No entanto, essa atividade renal máxima para expelir o fluido não pode ser mantida indefinidamente. Também pode ser possível para uma pessoa beber muito menos do que 4 litros e sentir intoxicação por água durante um longo período de tempo. Isto é em grande parte devido à saúde renal. Uma pessoa com insuficiência renal ou anormalidades hipofisárias pode achar que o rim não consegue passar água com rapidez suficiente. A água é, portanto, retida e perturba o equilíbrio eletrolítico muito mais cedo e mesmo com a ingestão de níveis normais de água.

Efeitos do consumo excessivo de água

A hiponatremia (baixos níveis de sódio no sangue) é uma consequência de beber muita água. O sódio é um eletrólito importante que é necessário para vários fins, incluindo a atividade dos nervos e músculos, bem como para regular a pressão arterial e o volume de líquidos no corpo. Embora o corpo tente reter sódio, no caso de consumo excessivo de água, este sódio é perdido, e o sódio restante no corpo é fortemente diluído.

O excesso de água no corpo que não pode ser excretado suficientemente rápido deve ocupar espaço. Pode aumentar o volume sanguíneo e, em seguida, infiltrar-se em cavidades como os pulmões ou espaços de tecido, como é visto nas pernas inchadas, ou pode entrar nas células fazendo com que as células inchem e não sejam capazes de funcionar normalmente. Este encharcamento das células decorre da diferença no gradiente osmótico entre o interior da célula e o fluido fora da célula.

Perigos do consumo excessivo de água

De todas as células afetadas por essa extração de água, são as células do cérebro que são de interesse imediato. Se houver um aumento gradual no fluido dentro do corpo, as células do cérebro podem se adaptar a um certo grau. No entanto, quando a ingestão de fluidos é rápida, as células cerebrais não conseguem evitar esse encharcamento. Como resultado, pode haver inchaço do cérebro conhecido como edema cerebral. Pode levar a danos permanentes do tecido cerebral e às vezes até a morte.

Os perigos da ingestão excessiva de água costumam ser mais graves quando a pessoa está desidratada e depois reidratada rapidamente. O corpo não consegue lidar com o súbito fluxo de fluidos e eletrólitos. A reidratação deve ser feita gradualmente ou às vezes pode ser tão perigosa quanto a desidratação. Portanto, as pessoas que estão gravemente desidratadas devem ser reidratadas dentro de um ambiente hospitalar com o uso de uma solução isotônica.

Sinais e sintomas

Os sinais e sintomas de hiperidratação e eventualmente intoxicação por água podem nem sempre ser óbvios. O diagnóstico deve, portanto, ser feito por um médico e, às vezes, um exame de sangue é necessário para avaliar os níveis de eletrólitos. Os sinais e sintomas de hiperidratação e intoxicação por água podem, portanto, incluir:

  • Inchaço das pernas
  • Dificuldade ao respirar
  • Sons respiratórios anormais
  • Pobre concentração
  • Letargia

Em casos graves, pode haver confusão, convulsões e até perda de consciência, que podem se assemelhar à intoxicação por outras substâncias. Diarréia, náusea e vômito são sintomas de hiponatremia que também podem estar presentes no envenenamento por água.

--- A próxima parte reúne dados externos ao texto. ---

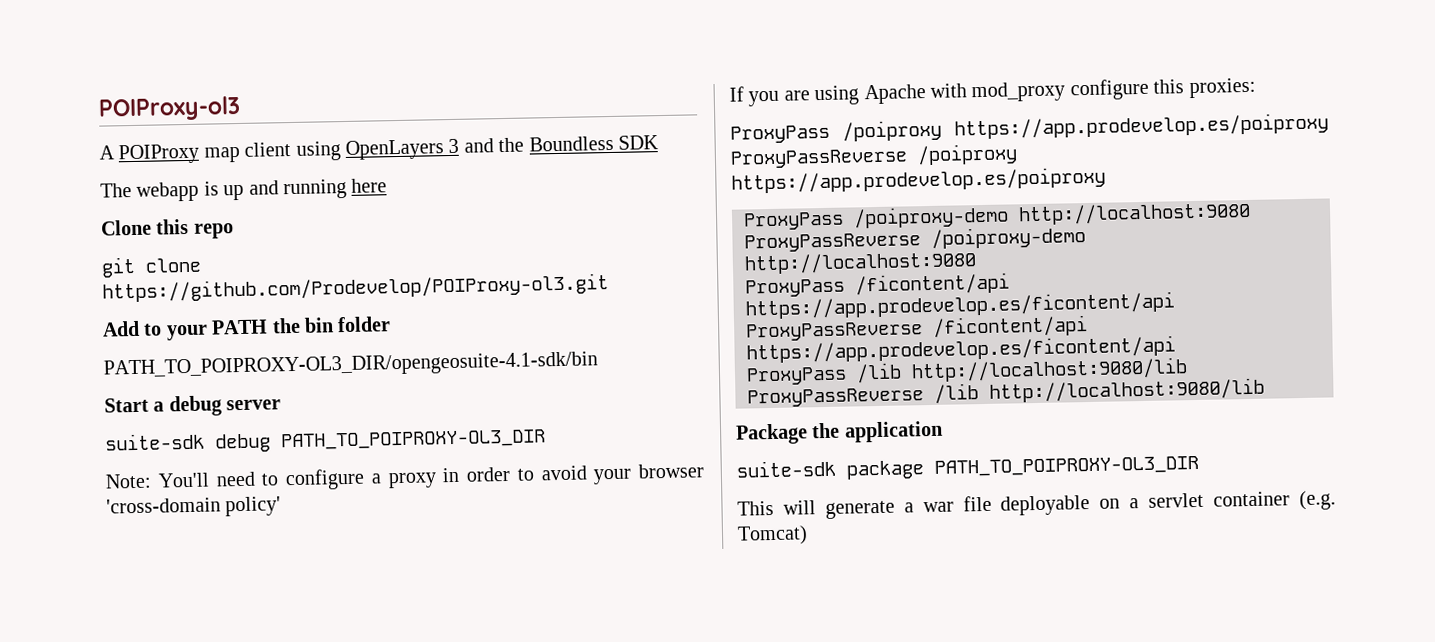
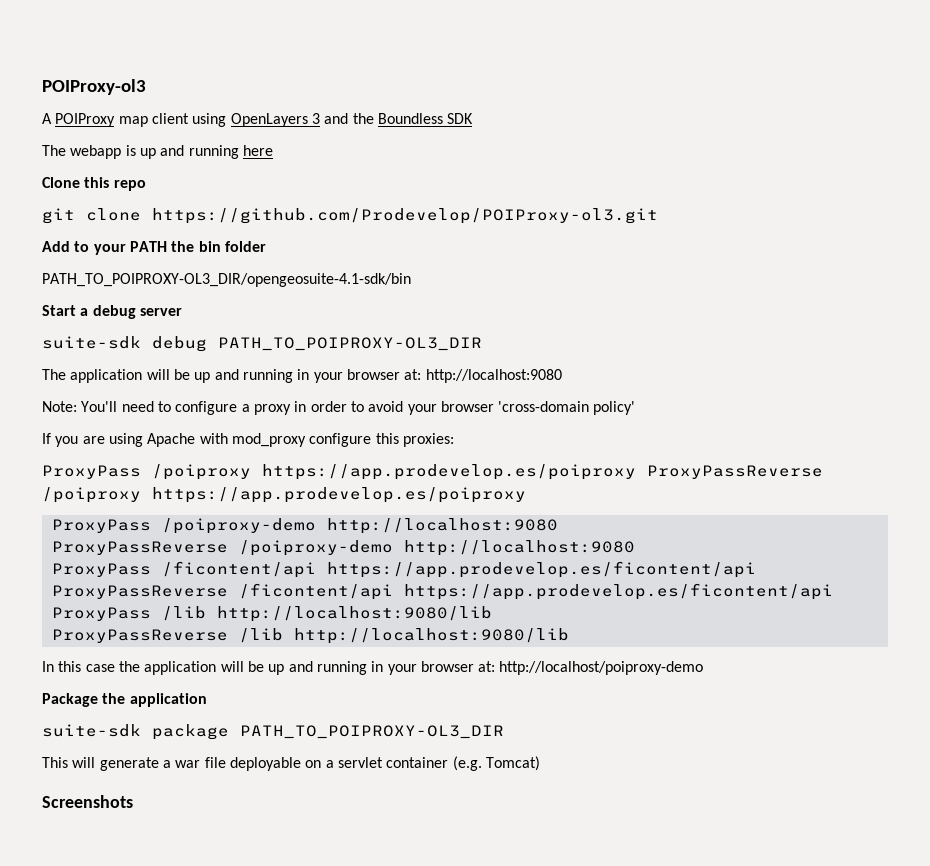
(546, 440) none -> [42,369,562,383] // The application will be up and running in your browser at: http://localhost:9080
(1265, 390) none -> [42,661,704,675] // In this case the application will be up and running in your browser at: http://localhost/poiproxy-demo
(808, 535) none -> [42,795,133,808] // Screenshots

Dica para detectar a hiperidratação

Pode ser simples detectar a hiperidratação mesmo antes dos sintomas serem intoxicados pela água e a hiponatermia se desenvolver. O nível de hidratação pode ser avaliado pela cor da urina. Quando uma pessoa está suficientemente hidratada, a cor da urina é amarela clara até uma cor amarela mostarda.

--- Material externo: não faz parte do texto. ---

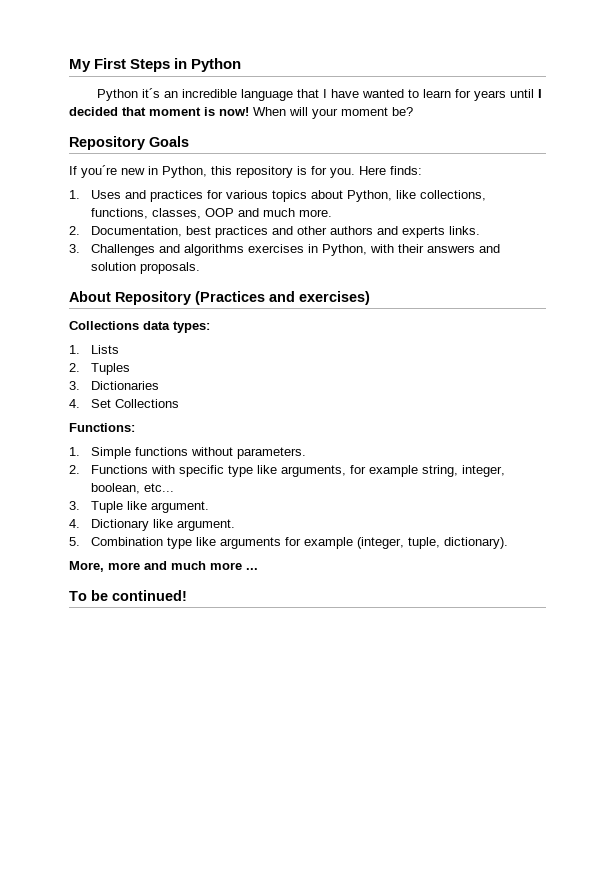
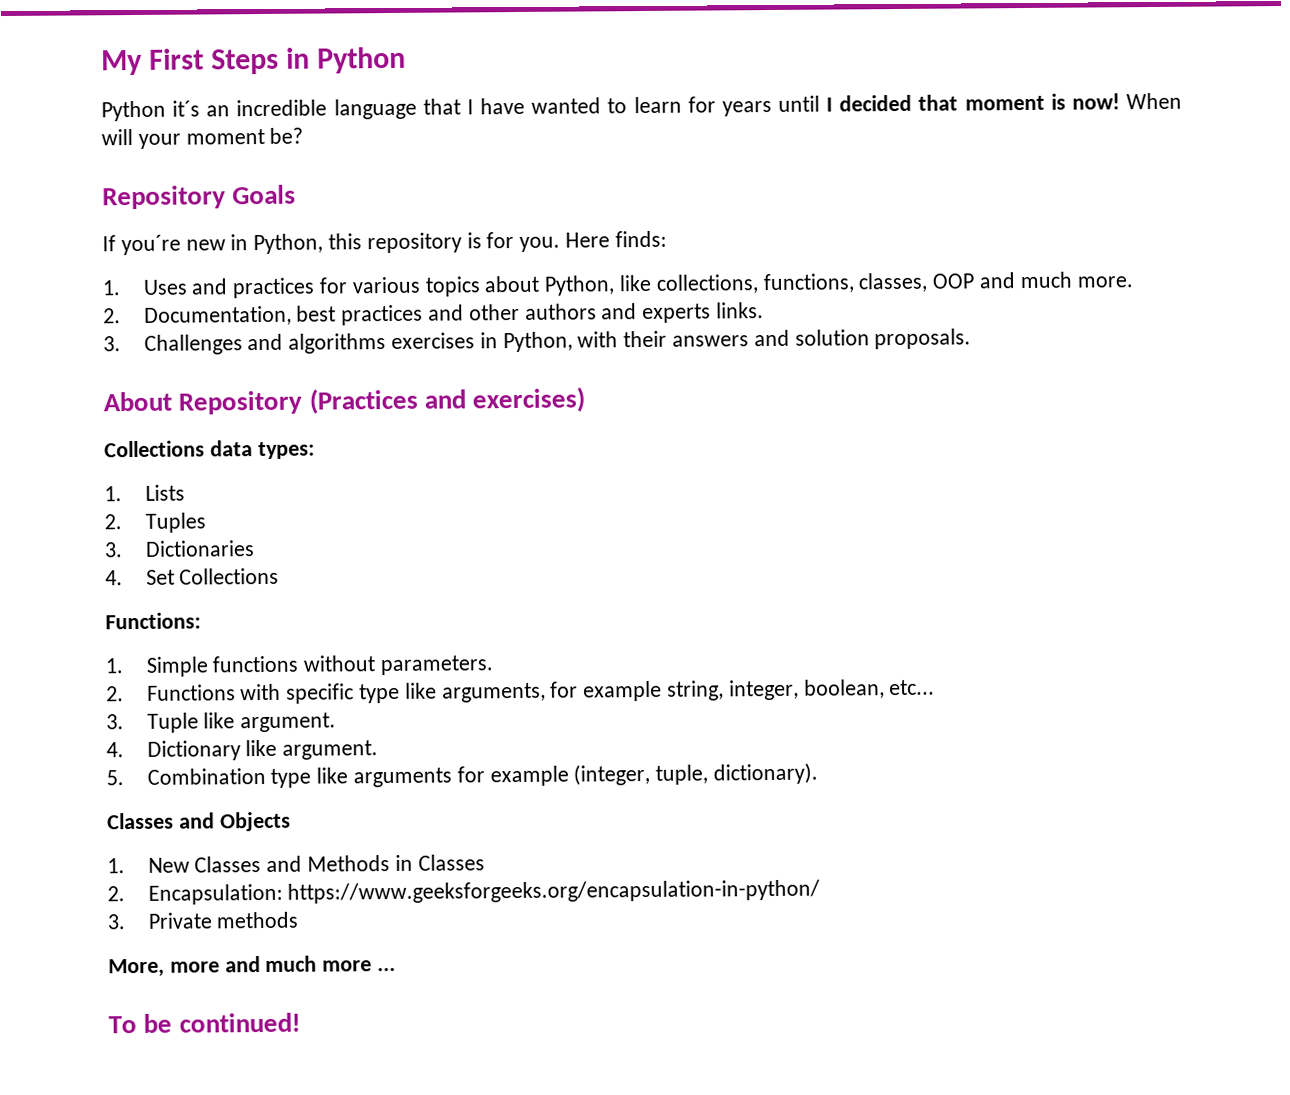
(508, 543) none -> [107,811,291,832] [107,854,485,874] [107,879,821,905] [107,911,299,930] // Classes and Objects // 1. New Classes and Methods in Classes // 2. Encapsulation: https://www.geeksforgeeks.org/encapsulation-in-python/ // 3. Private methods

A urina que é clara, como a água, sem coloração amarela, é um sinal de hiperidratação. Se ocorrer uma vez, isso pode não ser motivo de preocupação. No entanto, a persistência da urina clara é um sinal claro de hiperidratação na ausência de qualquer doença hormonal ou renal.

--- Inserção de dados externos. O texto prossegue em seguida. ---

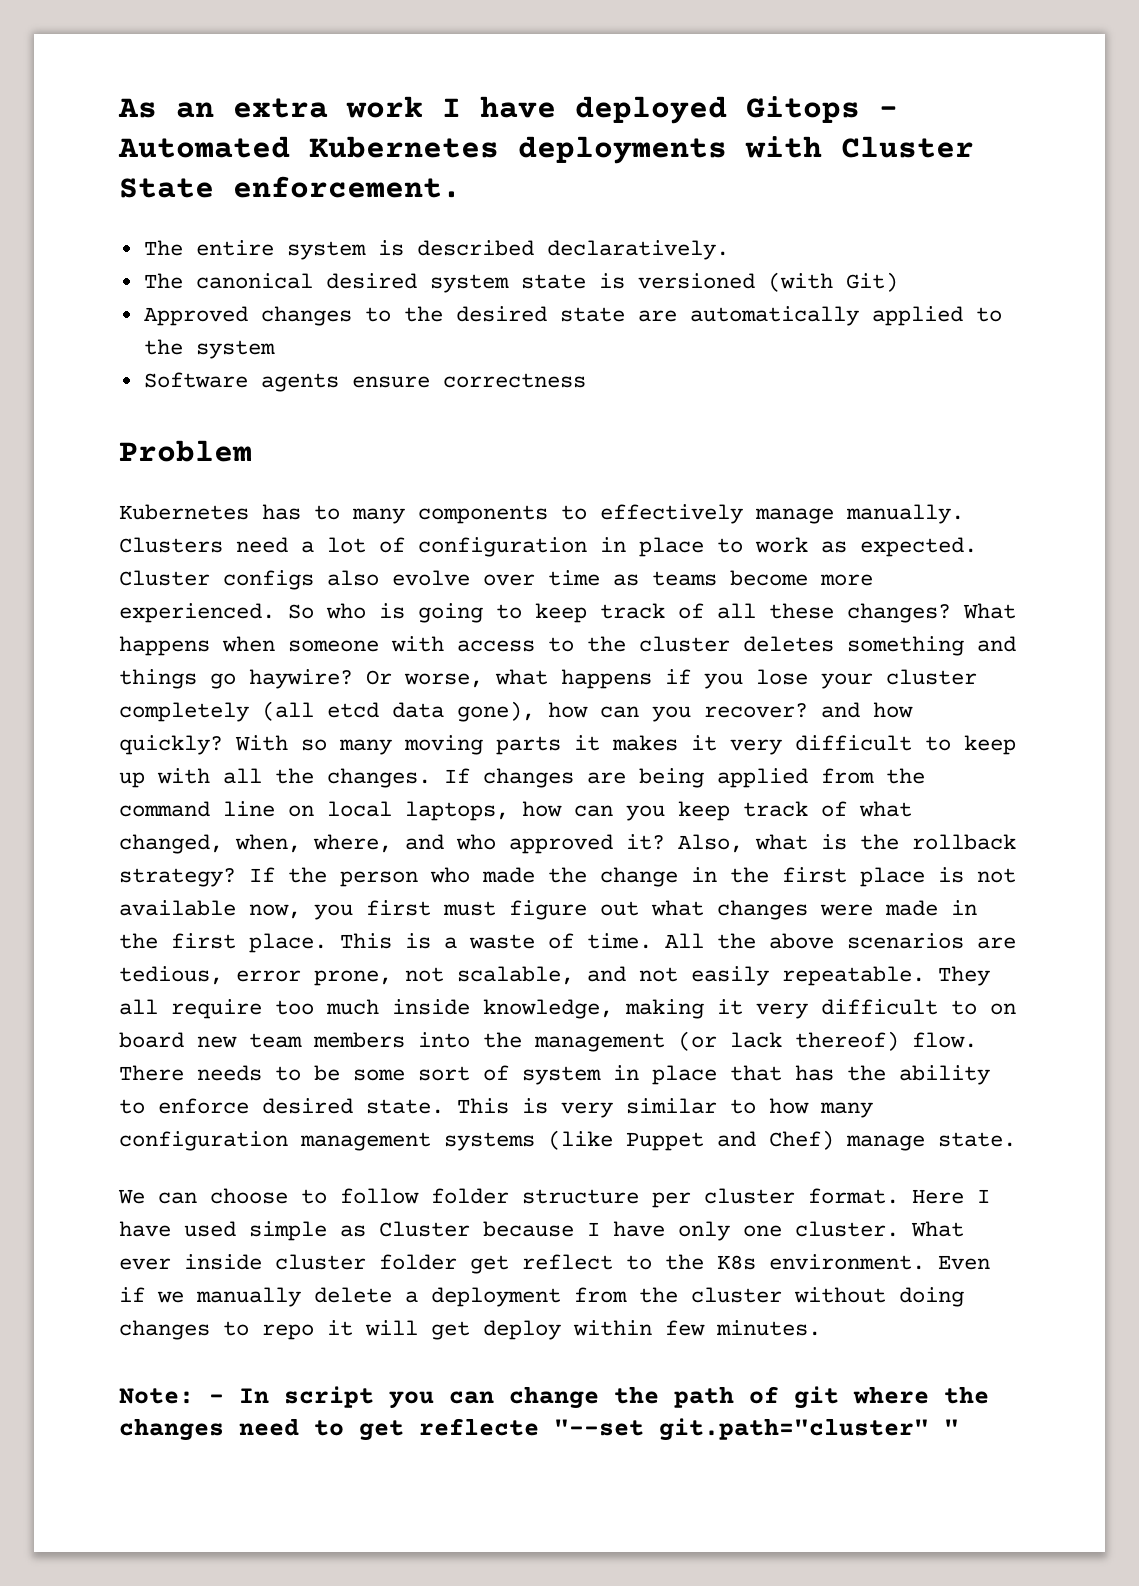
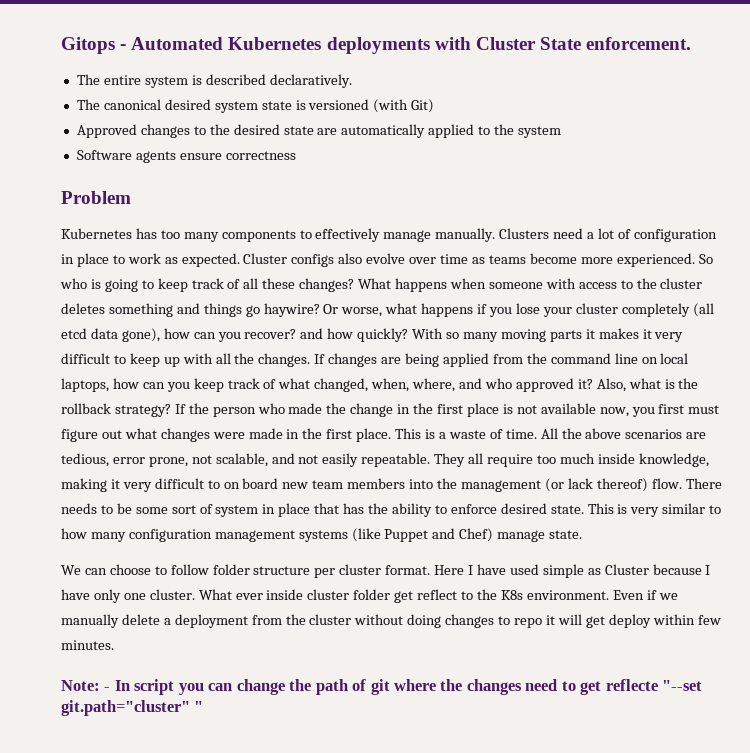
[118,96,727,124] As an extra work I have deployed -> (61, 45) none
[314,505,340,520] to -> [160,230,180,239] too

Tratamento de hidratação e intoxicação por água

A principal abordagem para tratar a intoxicação por hidratação e excesso de água é restringir a ingestão de líquidos. Isso pode envolver restringir a ingestão de líquidos a um máximo de 1 litro (33 onças) por dia. Levará alguns dias até que os níveis de água e eletrólitos se estabilizem. Entretanto, às vezes pode ser necessário restringir o sódio e também usar diuréticos ou outras drogas. Isso só deve ser feito se prescrito por um médico.